Safran Invests €450M in French Factory for Carbon Brakes, Boosted by Favorable Energy Deal

July 31, 2025
Safran Invests €450M in French Factory for Carbon Brakes, Boosted by Favorable Energy Deal
  • Safran, the French aerospace manufacturer, has announced a significant €450 million investment in a new factory in Ambérieu-en-Bugey, France, aimed at producing carbon brakes, with plans for the facility to open in 2030.

  • This decision, made public on July 31, 2025, reflects the company's need for stable access to decarbonized electricity, which constitutes a substantial portion of production costs.

  • Despite considering locations in the United States and Canada, Safran ultimately chose to invest in France, a decision made ahead of the company's half-year results announcement.

  • The recent leadership change at EDF, with Bernard Fontana taking over, positively influenced Safran's decision by improving discussions about energy pricing.

  • EDF has agreed to provide a favorable electricity price of €55 per megawatt-hour for the plant's operations, which is crucial for the project's viability.

  • The French government is supporting the project with a €15 million grant, while the Auvergne-Rhône-Alpes region has pledged an additional €16 million.

  • French President Emmanuel Macron hailed the investment as a 'choice of sovereignty,' emphasizing its alignment with national goals of reindustrialization and decarbonization.
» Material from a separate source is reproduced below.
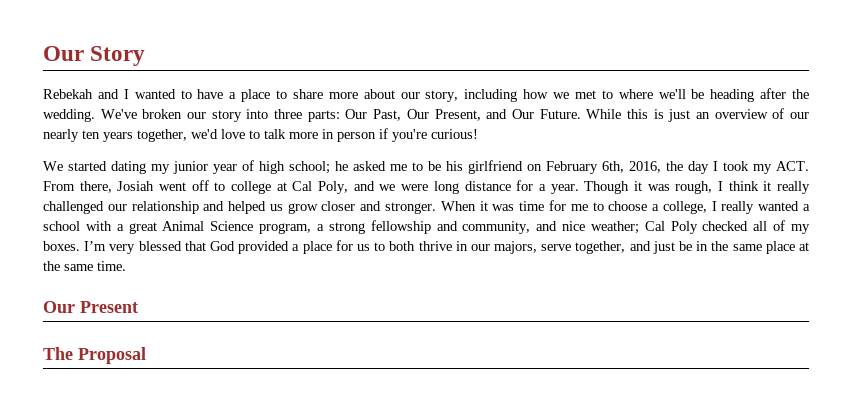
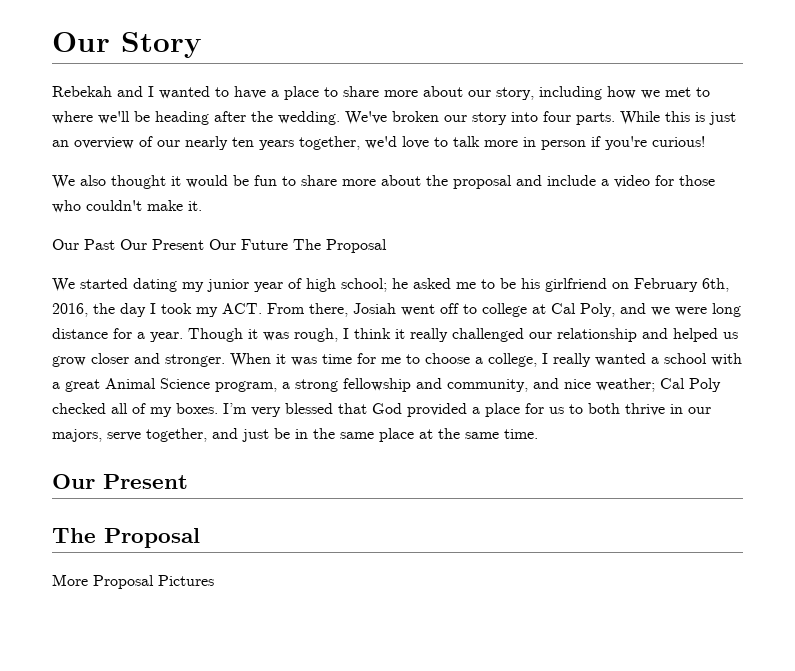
[274,109,581,122] three parts: Our Past, Our Present, and Our Future. -> [543,111,615,125] four parts.
(478, 134) none -> [52,175,715,189] [52,200,202,213] [52,239,387,253] // We also thought it would be fun to share more about the proposal and include a video for those who couldn't make it. // Our Past Our Present Our Future The Proposal
(146, 355) none -> [52,574,214,589] // More Proposal Pictures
  • The new facility is expected to enhance Safran's leadership in carbon brakes, as the company currently supplies 55% of such brakes for commercial aircraft with over 100 seats.

  • Designed for environmental sustainability, the factory aims for zero emissions by utilizing biomethane and low-carbon electricity, alongside significant reductions in energy and water consumption.

  • The establishment of the factory is projected to create approximately 200 highly skilled jobs by 2040, contributing positively to the local economy.

  • Safran's decision comes after a lengthy delay influenced by the COVID-19 pandemic and rising energy costs following geopolitical tensions, particularly after the Russian invasion of Ukraine.

  • The project benefits from expedited electrical grid connection timelines, reduced from the usual 60 months to 45 months, facilitating a quicker start to operations.